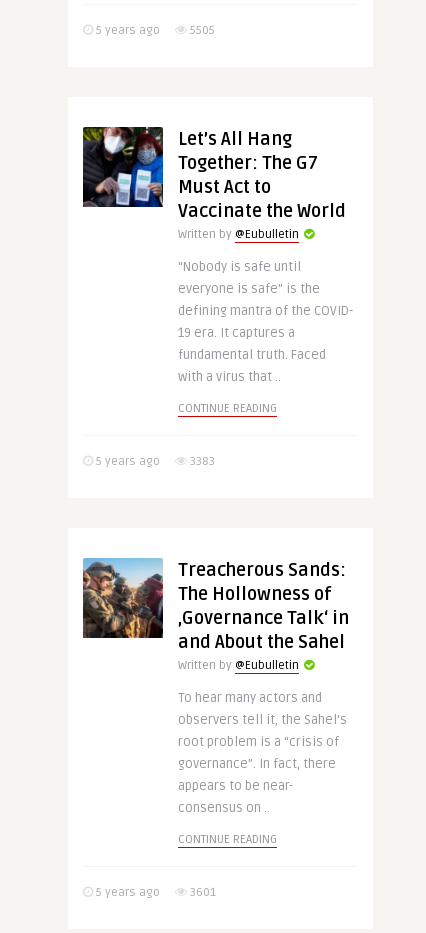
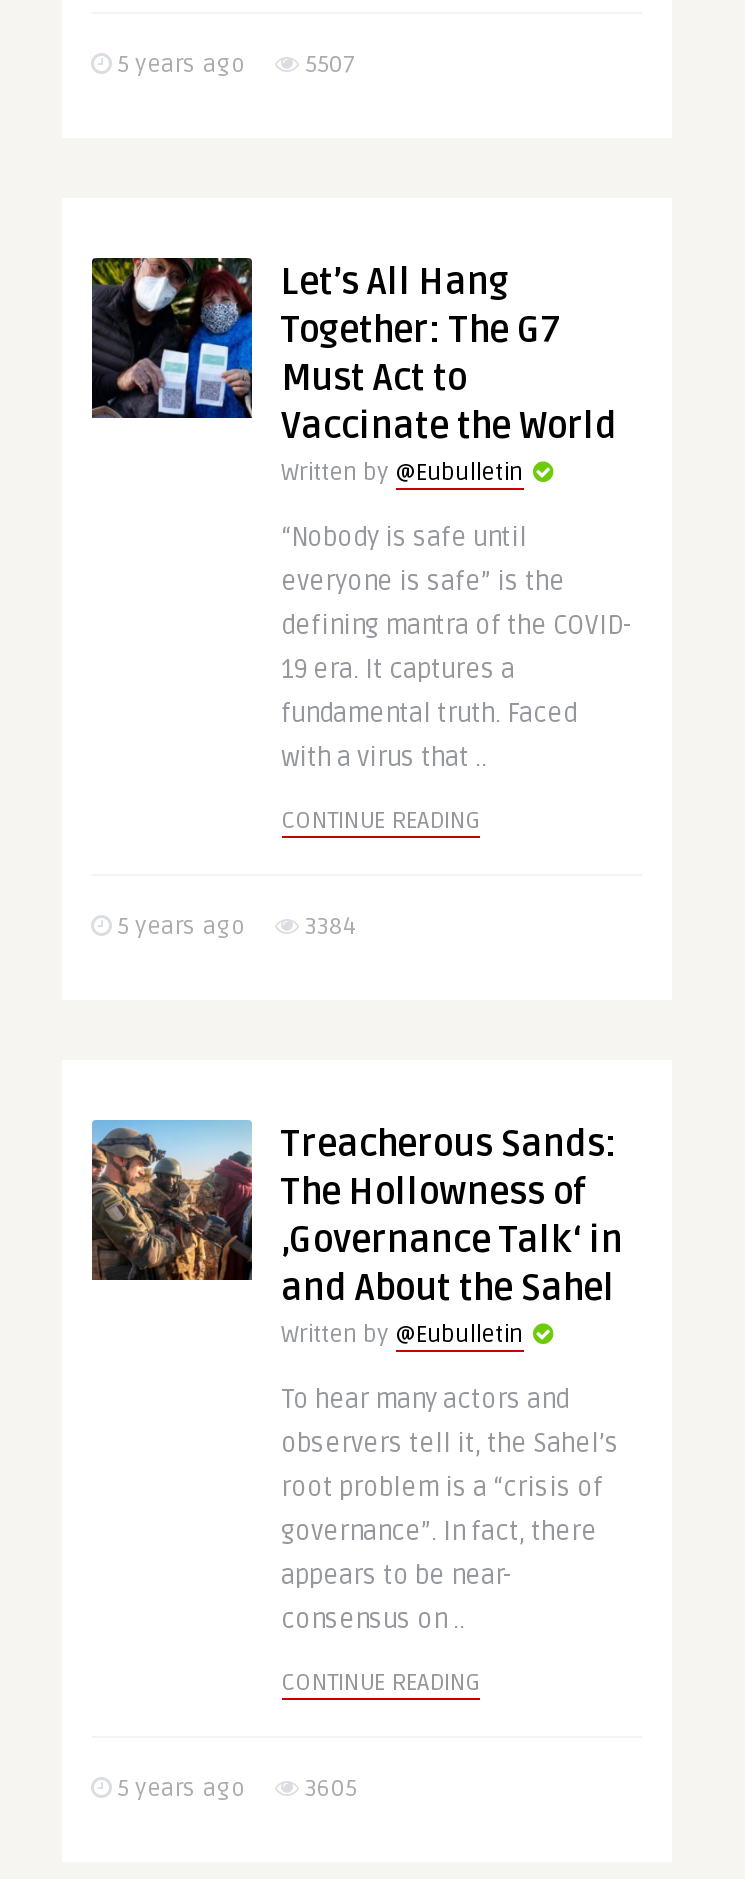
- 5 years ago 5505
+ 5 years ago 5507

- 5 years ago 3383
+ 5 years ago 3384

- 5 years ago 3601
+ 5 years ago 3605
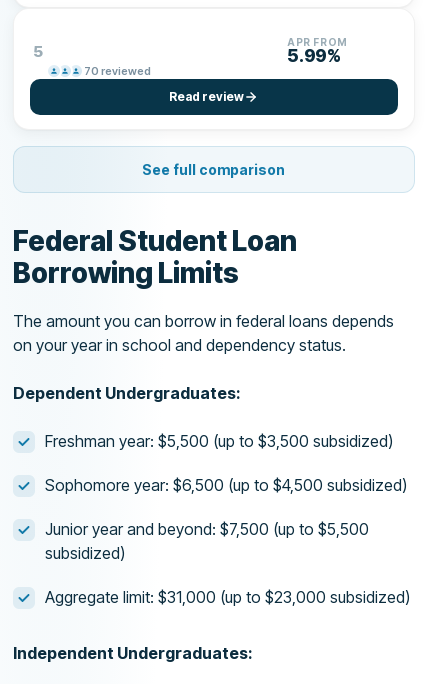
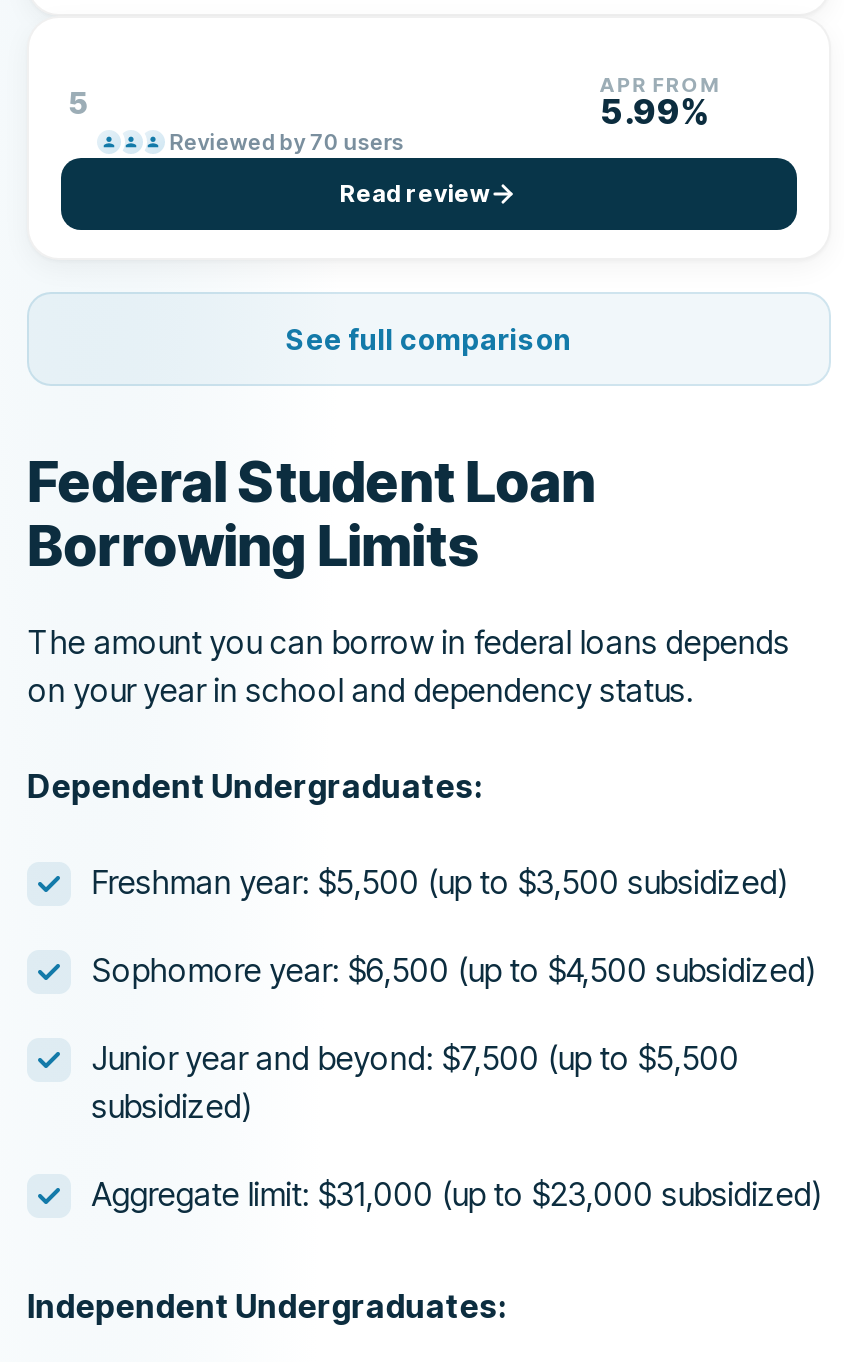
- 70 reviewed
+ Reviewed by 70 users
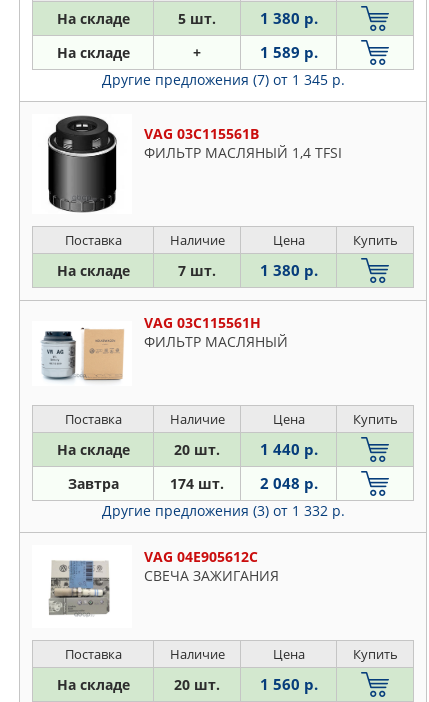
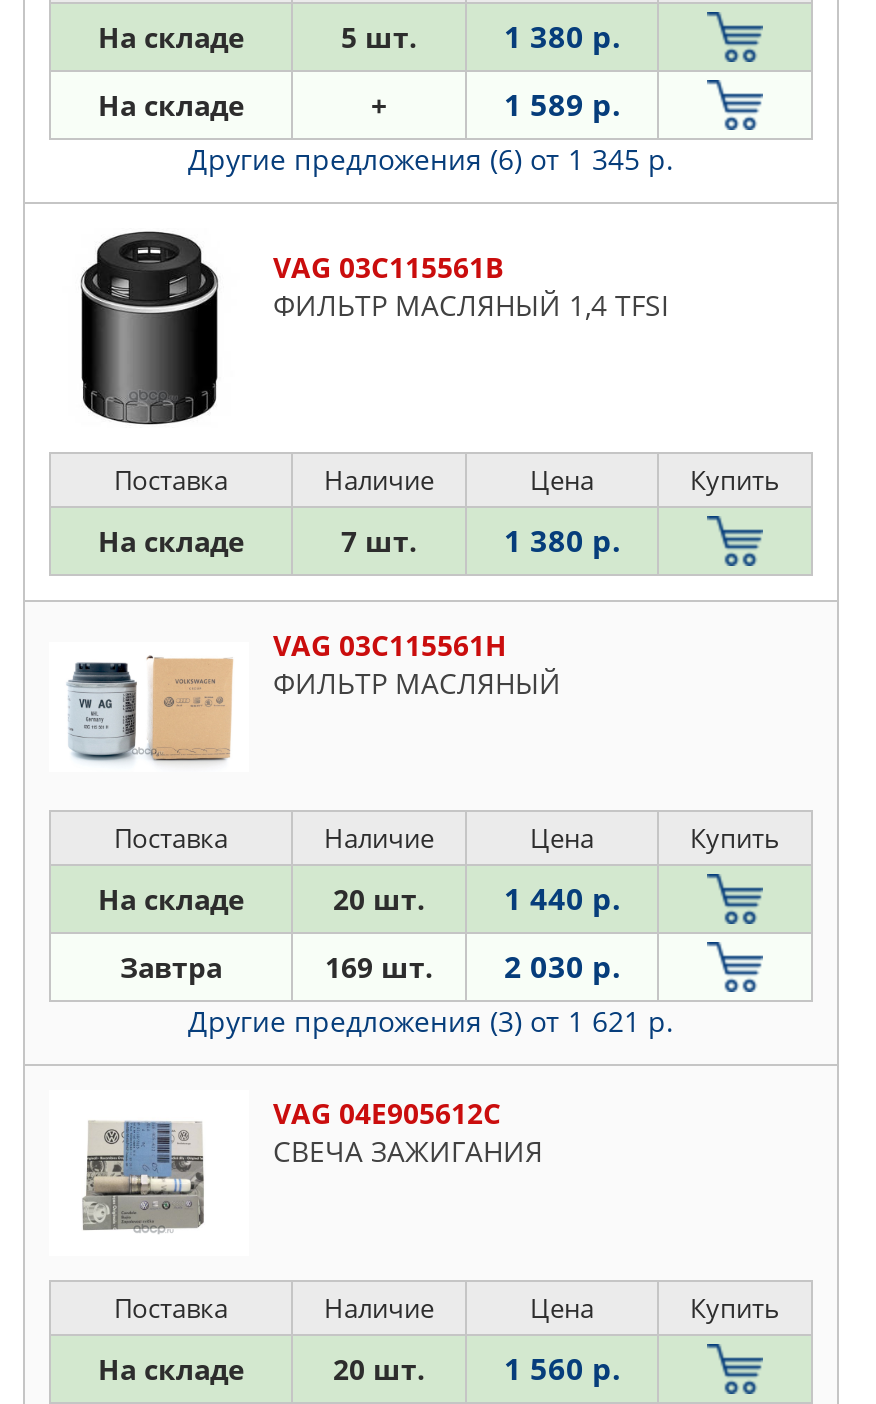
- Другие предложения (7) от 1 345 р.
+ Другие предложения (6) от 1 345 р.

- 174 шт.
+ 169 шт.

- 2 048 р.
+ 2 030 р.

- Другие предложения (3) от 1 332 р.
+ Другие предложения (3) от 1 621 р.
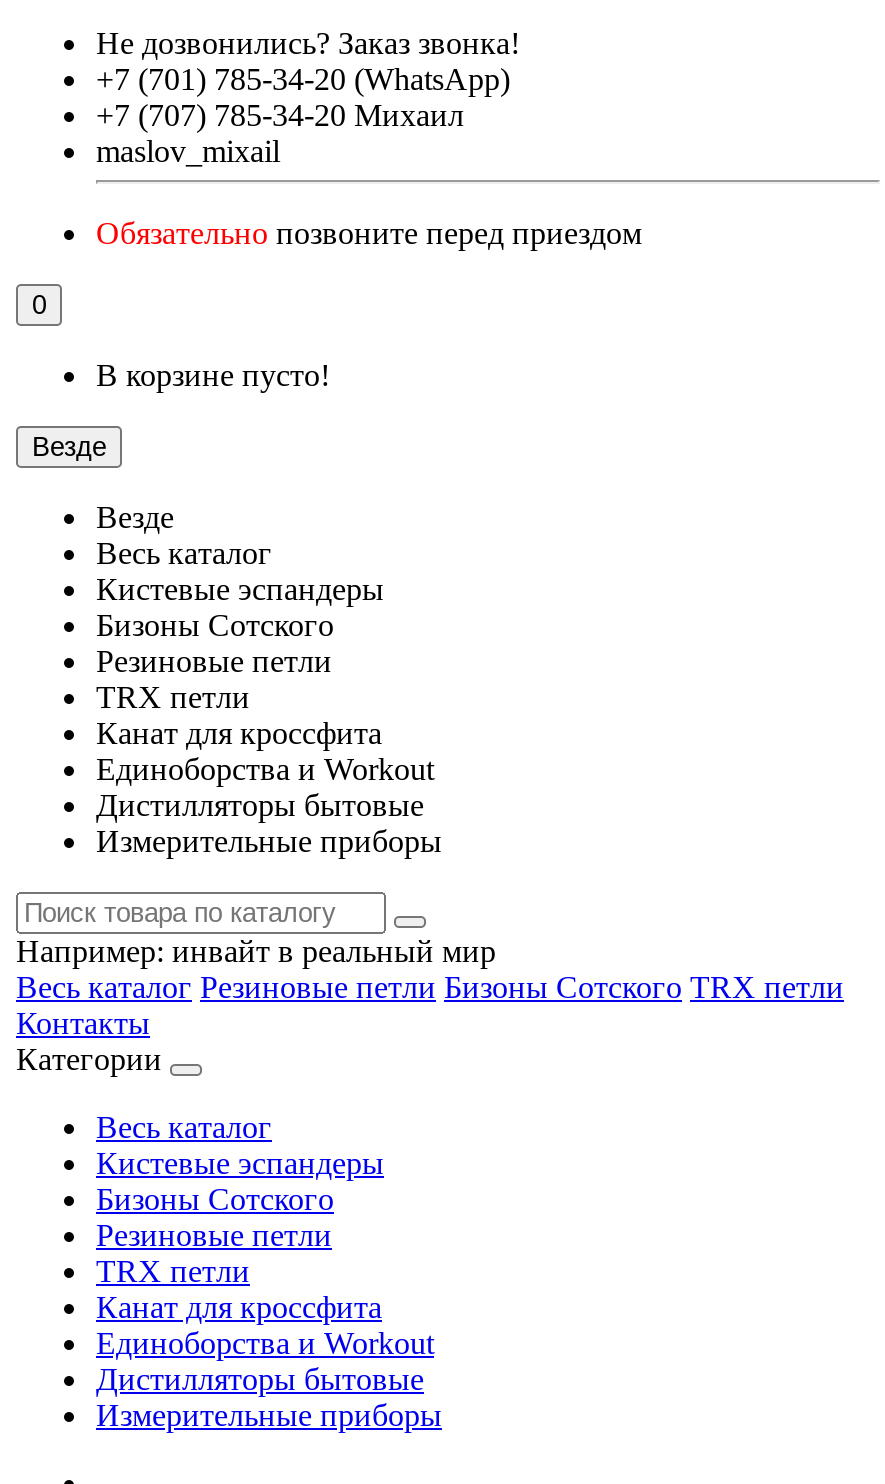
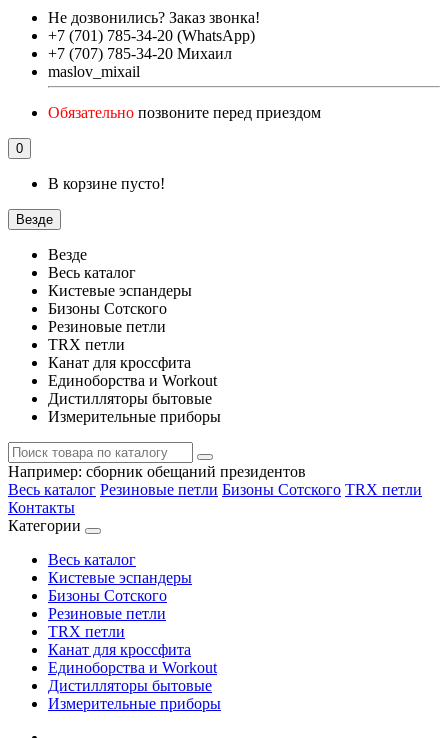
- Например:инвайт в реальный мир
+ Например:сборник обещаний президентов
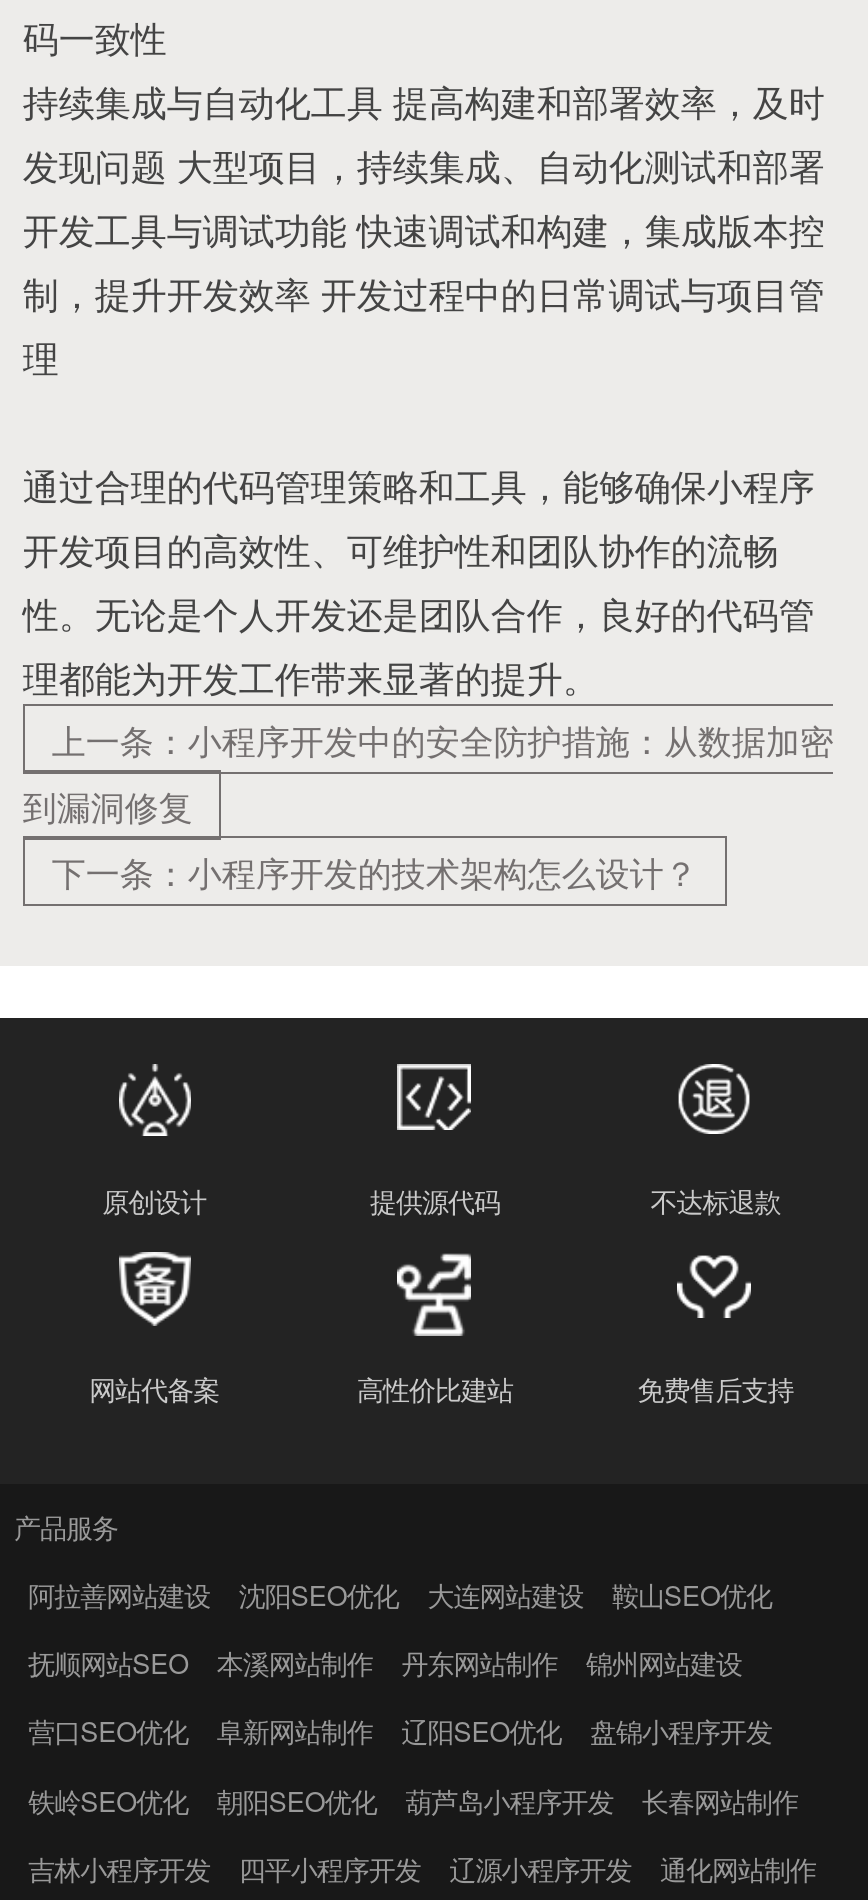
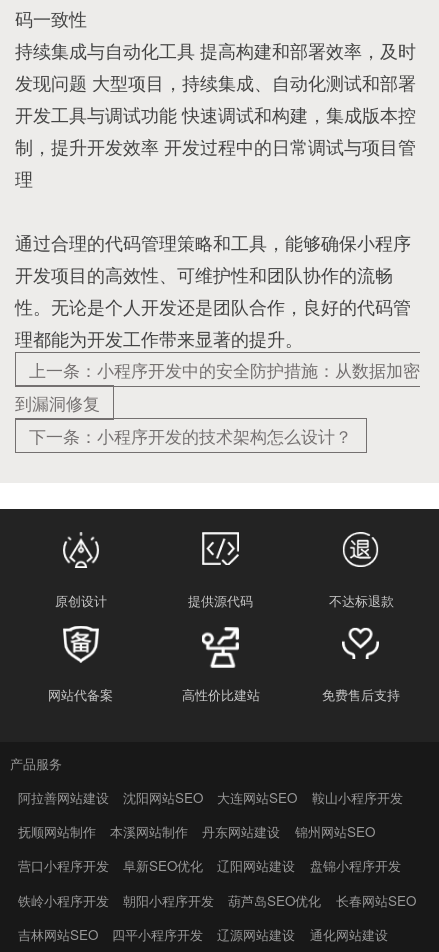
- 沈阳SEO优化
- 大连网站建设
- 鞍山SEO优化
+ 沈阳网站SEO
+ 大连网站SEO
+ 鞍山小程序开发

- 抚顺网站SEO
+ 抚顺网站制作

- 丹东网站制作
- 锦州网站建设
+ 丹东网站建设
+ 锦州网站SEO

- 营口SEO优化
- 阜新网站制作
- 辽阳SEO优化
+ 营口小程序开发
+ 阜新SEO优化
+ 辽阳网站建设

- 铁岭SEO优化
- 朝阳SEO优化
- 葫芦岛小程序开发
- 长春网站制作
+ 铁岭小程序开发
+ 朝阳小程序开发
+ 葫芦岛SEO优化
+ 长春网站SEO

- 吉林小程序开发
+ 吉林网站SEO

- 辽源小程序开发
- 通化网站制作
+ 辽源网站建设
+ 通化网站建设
#####
Aim of the task: Print out the material verbatim, skipping pictures.

Written solution:
- 5 years ago 5505
+ 5 years ago 5507

- 5 years ago 3383
+ 5 years ago 3384

- 5 years ago 3601
+ 5 years ago 3605
- 70 reviewed
+ Reviewed by 70 users
- Другие предложения (7) от 1 345 р.
+ Другие предложения (6) от 1 345 р.

- 174 шт.
+ 169 шт.

- 2 048 р.
+ 2 030 р.

- Другие предложения (3) от 1 332 р.
+ Другие предложения (3) от 1 621 р.
- Например:инвайт в реальный мир
+ Например:сборник обещаний президентов
- 沈阳SEO优化
- 大连网站建设
- 鞍山SEO优化
+ 沈阳网站SEO
+ 大连网站SEO
+ 鞍山小程序开发

- 抚顺网站SEO
+ 抚顺网站制作

- 丹东网站制作
- 锦州网站建设
+ 丹东网站建设
+ 锦州网站SEO

- 营口SEO优化
- 阜新网站制作
- 辽阳SEO优化
+ 营口小程序开发
+ 阜新SEO优化
+ 辽阳网站建设

- 铁岭SEO优化
- 朝阳SEO优化
- 葫芦岛小程序开发
- 长春网站制作
+ 铁岭小程序开发
+ 朝阳小程序开发
+ 葫芦岛SEO优化
+ 长春网站SEO

- 吉林小程序开发
+ 吉林网站SEO

- 辽源小程序开发
- 通化网站制作
+ 辽源网站建设
+ 通化网站建设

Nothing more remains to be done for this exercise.